Durante varios días, el león y el hombre compartieron la cueva hasta que Androcles,
creyendo que ya no le buscarían se decidió a salir. Varios centuriones romanos
armados con sus lanzas cayeron sobre él y le llevaron prisionero al circo. Pasados unos
días, fue sacado de su pestilente mazmorra. El recinto estaba lleno a rebosar de gentes
ansiosas de contemplar la lucha. Androcles se aprestó a luchar con el león que se
dirigía hacia él. De pronto, con un espantoso rugido, la fiera se detuvo en seco y
comenzó a restregar cariñosamente su cabezota contra el cuerpo del esclavo.

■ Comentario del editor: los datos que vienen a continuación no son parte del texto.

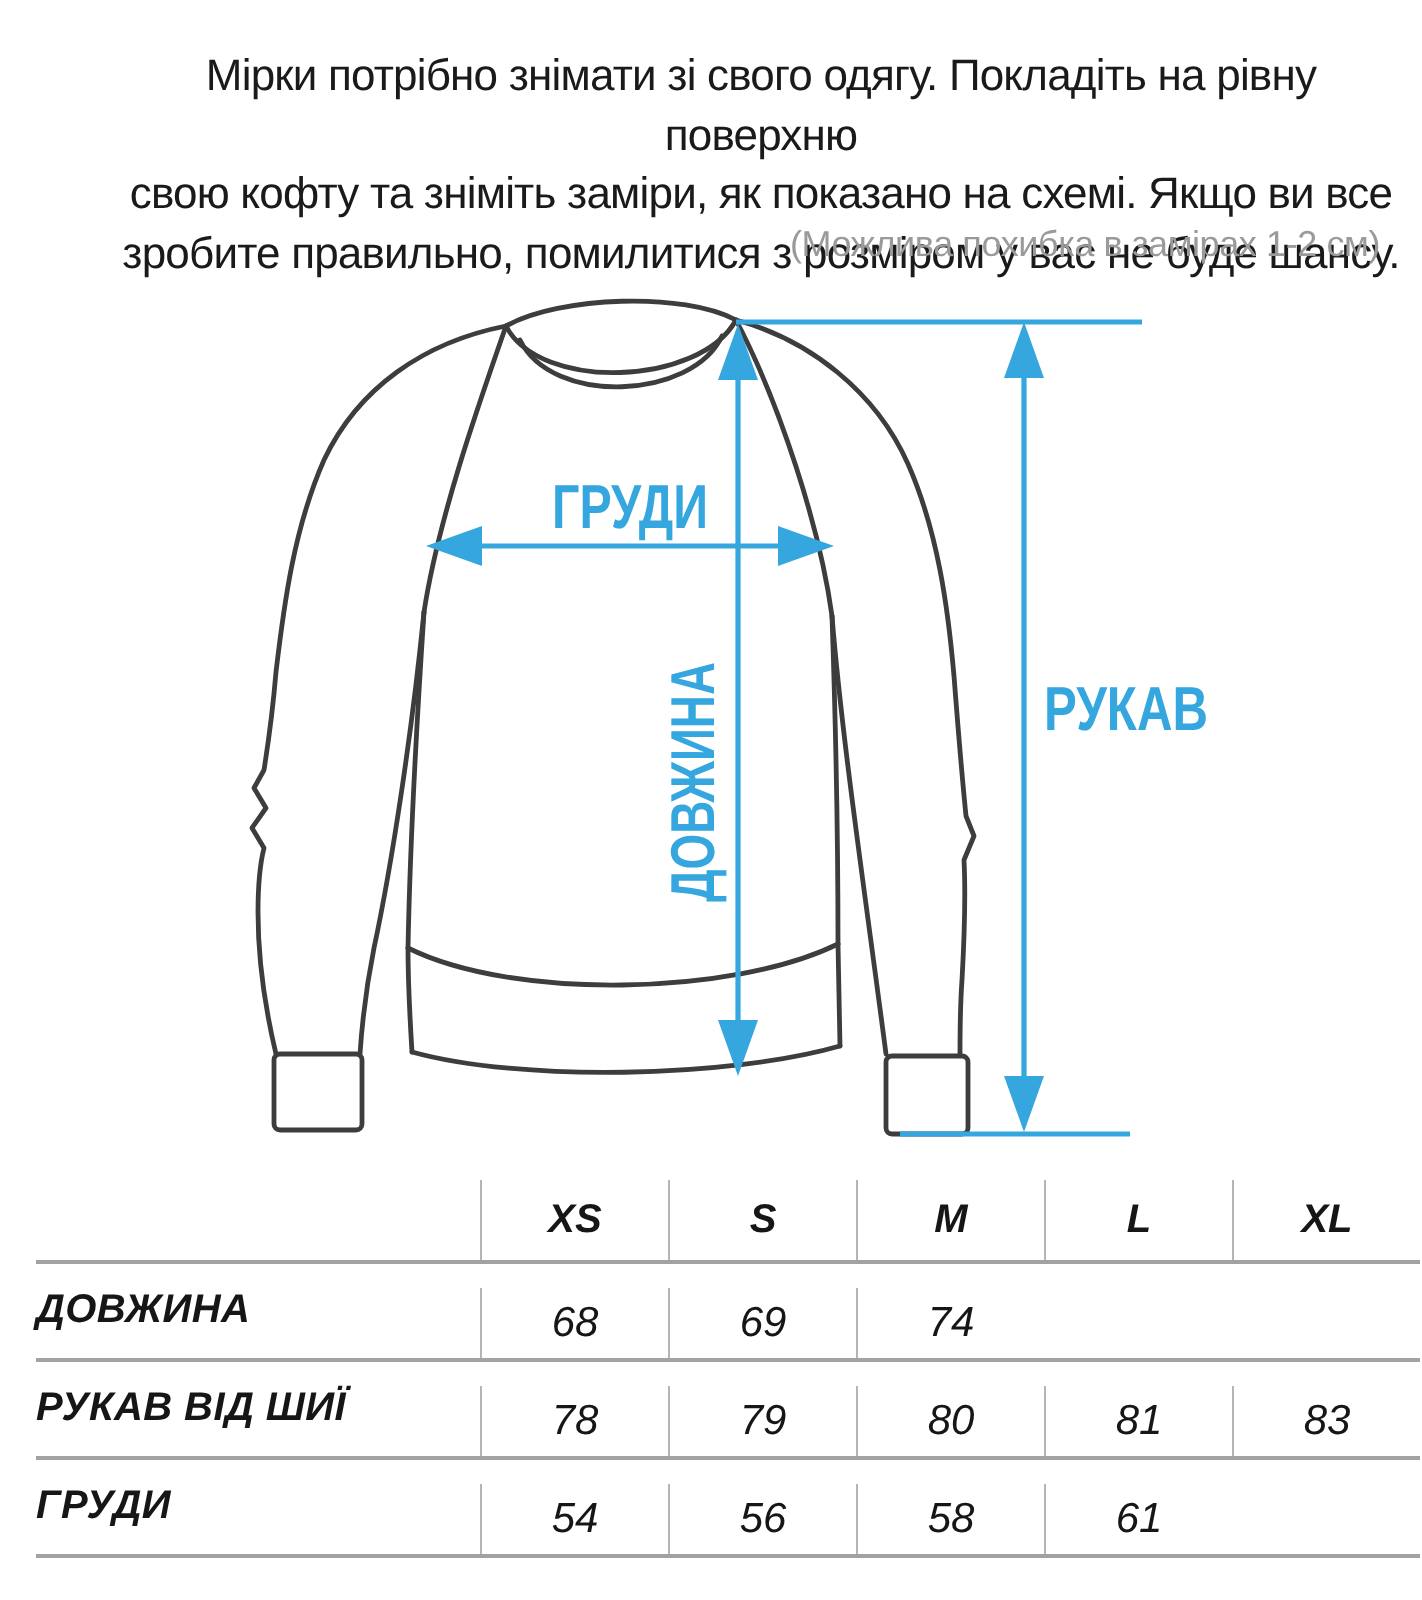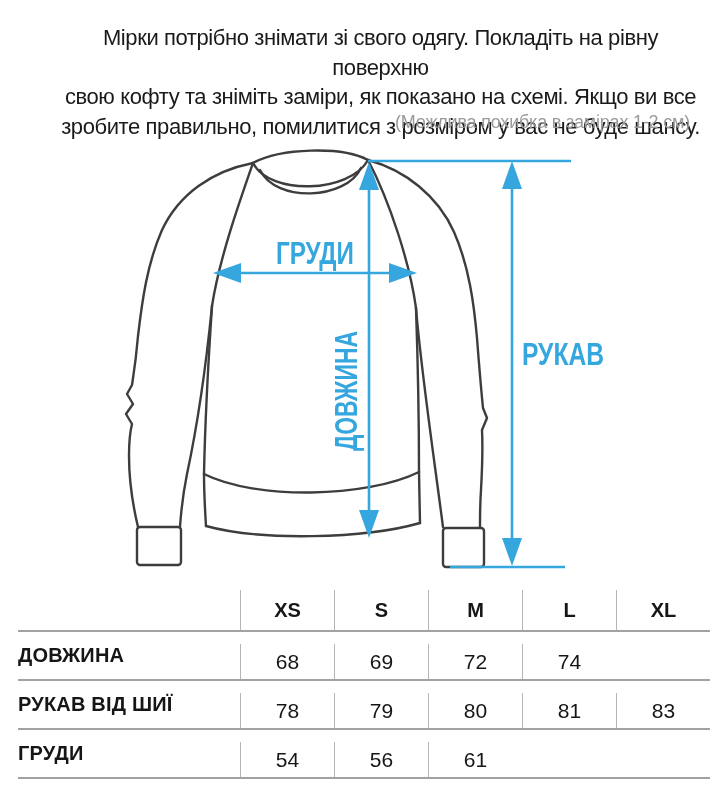--- a/index.html
+++ b/index.html
@@ -28,7 +28,7 @@
   .blue-label{fill:var(--accent);font-family:"Liberation Sans", sans-serif;font-weight:bold;font-size:31px;}
 
   
-  .size-table{position:absolute;top:590px;left:18px;width:692px;color:#161616;}
+  .size-table{position:absolute;top:590px;left:18px;width:692px;color:#161616;font-style:italic;}
   .t-row{display:grid;grid-template-columns:222px 94px 94px 94px 94px 94px;
          border-bottom:2px solid var(--table_line_h);}
   .t-row.t-head{height:42px;}

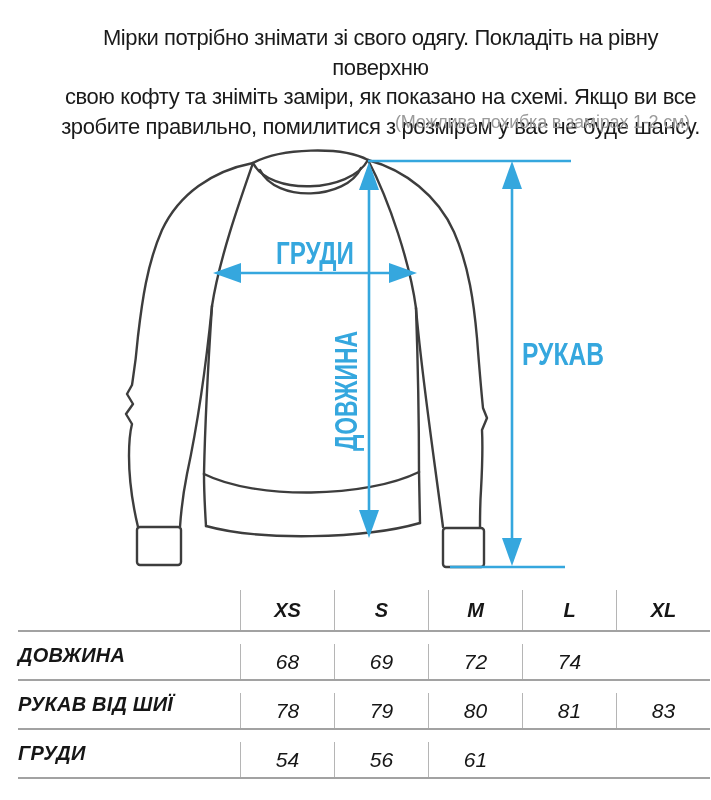--- a/index.html
+++ b/index.html
@@ -119,7 +119,6 @@
       <div class="cell label-cell">ДОВЖИНА</div>
       <div class="cell val-cell v-border">68</div>
       <div class="cell val-cell v-border">69</div>
-      <div class="cell val-cell v-border">72</div>
       <div class="cell val-cell v-border">74</div>
     </div>
 

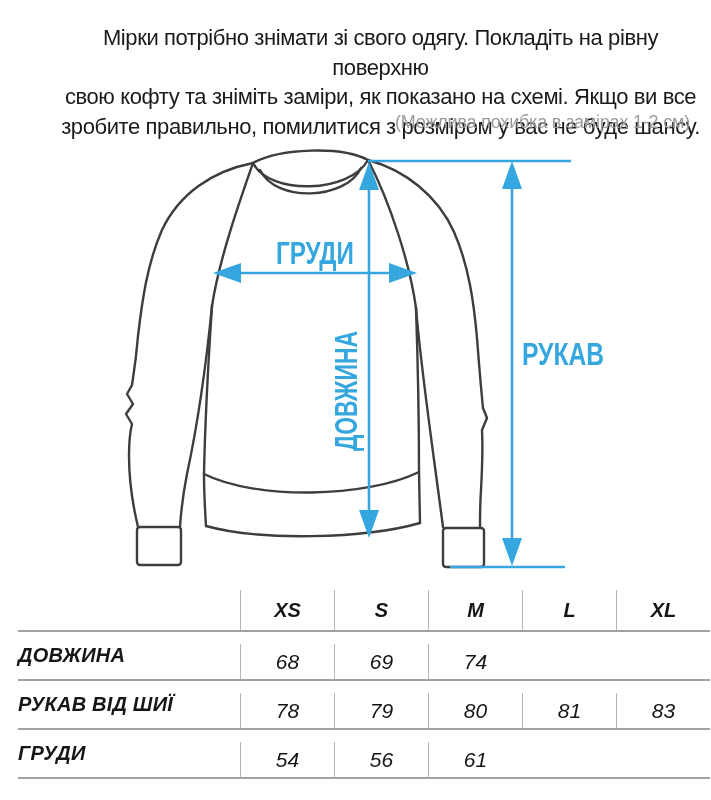--- a/index.html
+++ b/index.html
@@ -135,6 +135,7 @@
       <div class="cell label-cell">ГРУДИ</div>
       <div class="cell val-cell v-border">54</div>
       <div class="cell val-cell v-border">56</div>
+      <div class="cell val-cell v-border">58</div>
       <div class="cell val-cell v-border">61</div>
     </div>
   </div>

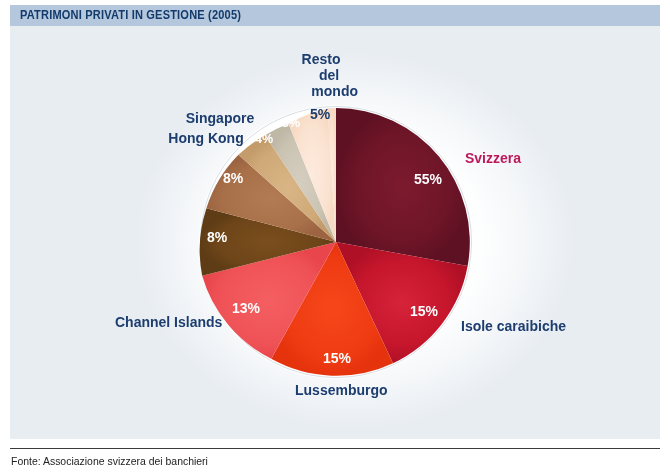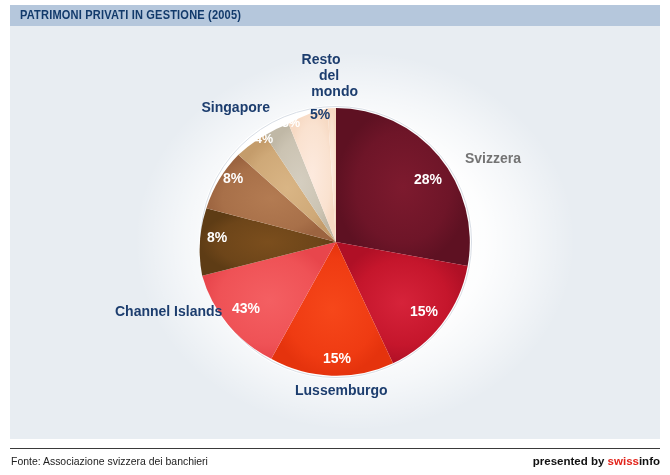--- a/index.html
+++ b/index.html
@@ -47,7 +47,7 @@
     font-size:14px;font-weight:bold;color:#1c3d6e;
     white-space:nowrap;line-height:15px;
   }
-  .lbl.rightal{text-align:right;}
+  .lbl.rightal{text-align:center;margin-top:11px;}
   .lbl.center{text-align:center;}
   .lbl.hl{color:#737373;}
 

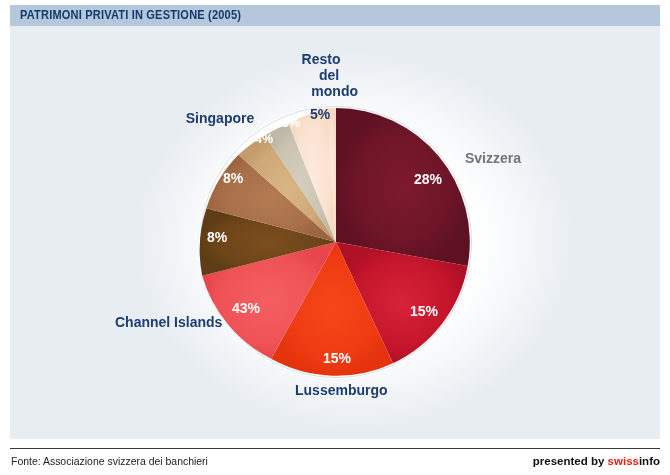--- a/index.html
+++ b/index.html
@@ -175,6 +175,7 @@
 
 
 
+    <div class="lbl rightal" style="left:146px;top:94px;width:100px;">Hong Kong</div>
 
     <div class="lbl rightal" style="left:160px;top:74px;width:100px;">Singapore</div>
 

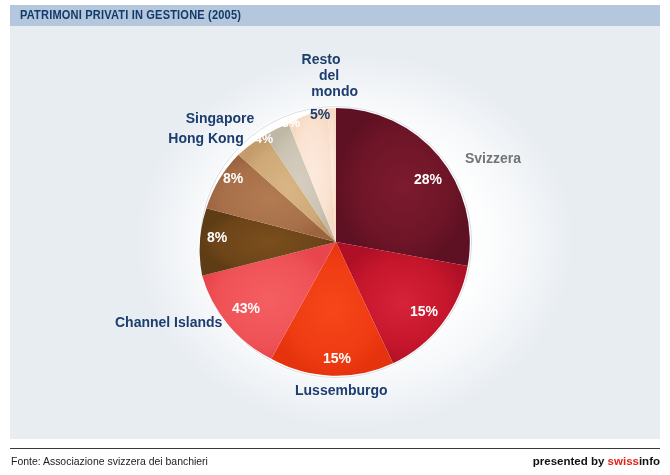--- a/index.html
+++ b/index.html
@@ -49,7 +49,7 @@
   }
   .lbl.rightal{text-align:center;margin-top:11px;}
   .lbl.center{text-align:center;}
-  .lbl.hl{color:#737373;}
+  .lbl.hl{color:#be185d;}
 
   
   .pct{

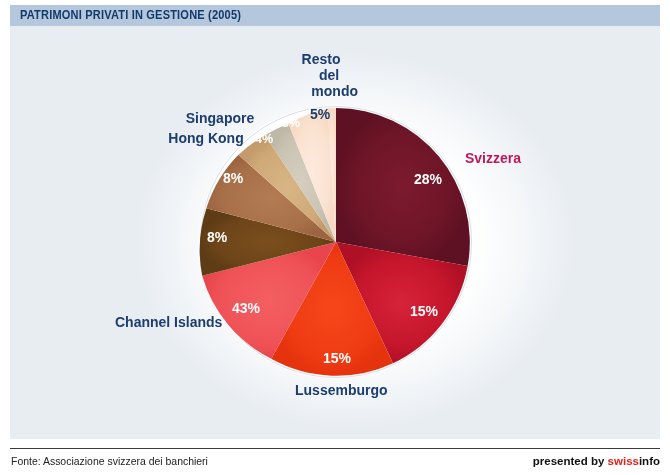--- a/index.html
+++ b/index.html
@@ -183,7 +183,7 @@
     <div class="lbl center" style="left:282px;top:42px;width:74px;">del</div>
     <div class="lbl center" style="left:274px;top:58px;width:74px;text-align:right;">mondo</div>
 
-    <div class="pct" style="left:404px;top:145px;">28%</div>
+    <div class="pct" style="left:404px;top:145px;">55%</div>
 
     <div class="pct" style="left:400px;top:277px;">15%</div>
 

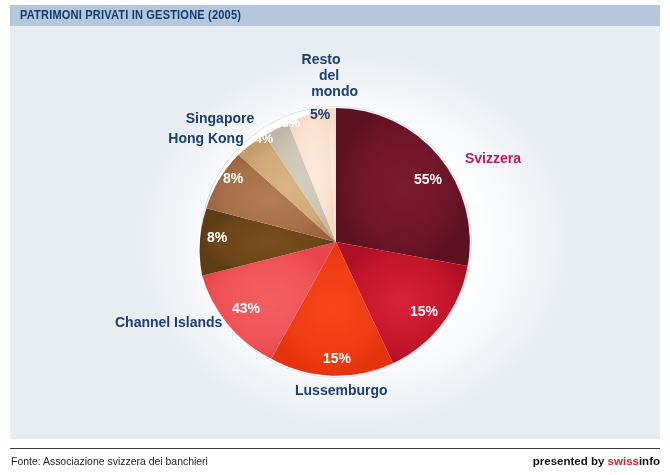--- a/index.html
+++ b/index.html
@@ -189,7 +189,7 @@
 
     <div class="pct" style="left:313px;top:324px;">15%</div>
 
-    <div class="pct" style="left:222px;top:274px;">43%</div>
+    <div class="pct" style="left:222px;top:274px;">13%</div>
 
     <div class="pct" style="left:197px;top:203px;">8%</div>
 

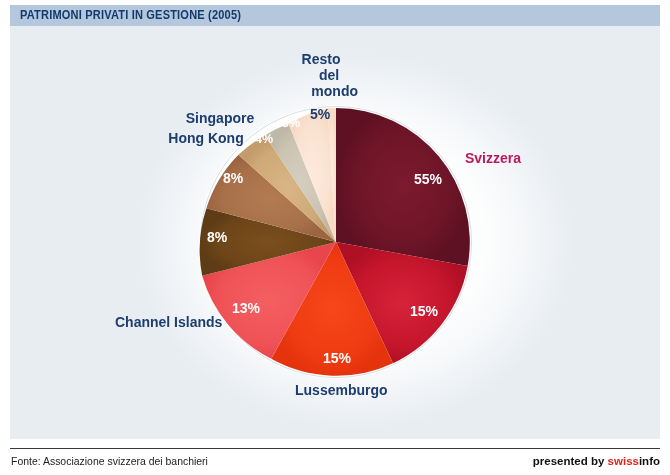--- a/index.html
+++ b/index.html
@@ -168,6 +168,7 @@
 
     <div class="lbl hl" style="left:455px;top:125px;">Svizzera</div>
 
+    <div class="lbl" style="left:451px;top:293px;">Isole caraibiche</div>
 
     <div class="lbl rightal" style="left:105px;top:278px;width:105px;">Channel Islands</div>
 

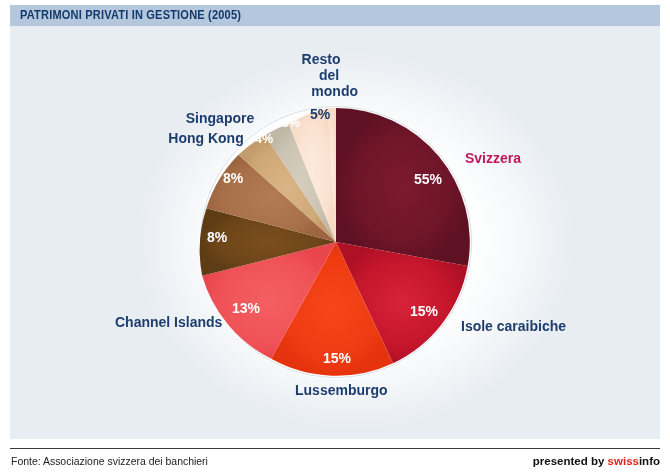--- a/index.html
+++ b/index.html
@@ -205,9 +205,6 @@
 
   <div class="footrule"></div>
   <div class="fsource">Fonte: Associazione svizzera dei banchieri</div>
-  <div class="fbrand">
-    <span class="pb">presented by </span><span class="sw">swiss</span><span class="inf">info</span>
-  </div>
 
 </div>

– “¡Sublime! ¡Es sublime! ¡César, perdona al esclavo, pues ha sometido a la fiera!”,


gritaban los espectadores.

El emperador ordenó que el esclavo fuera puesto en libertad. Sin embargo, lo que
todos ignoraron era que Androcles no poseía ningún poder especial y que lo que había
ocurrido no era sino la demostración de la gratitud del animal.

10. Secreto a voces


Gretel, la hija del Alcalde, era muy curiosa. Quería saberlo todo, pero no sabía guardar
un secreto.

– “¿Qué hablabas con el Gobernador?”, le preguntó a su padre, después de intentar


escuchar una larga conversación entre los dos hombres.

– “Estábamos hablando sobre el gran reloj que mañana, a las doce, vamos a colocar
en el Ayuntamiento. Pero es un secreto y no debes divulgarlo”.

Gretel prometió callar, pero a las doce del día siguiente estaba en la plaza con todas
sus compañeras de la escuela para ver cómo colocaban el reloj en el ayuntamiento.
Sin embargo, grande fue su sorpresa al ver que tal reloj no existía. El Alcalde quiso dar
una lección a su hija y en verdad fue dura, pues las niñas del pueblo estuvieron
mofándose de ella durante varios años. Eso sí, le sirvió para saber callar a tiempo.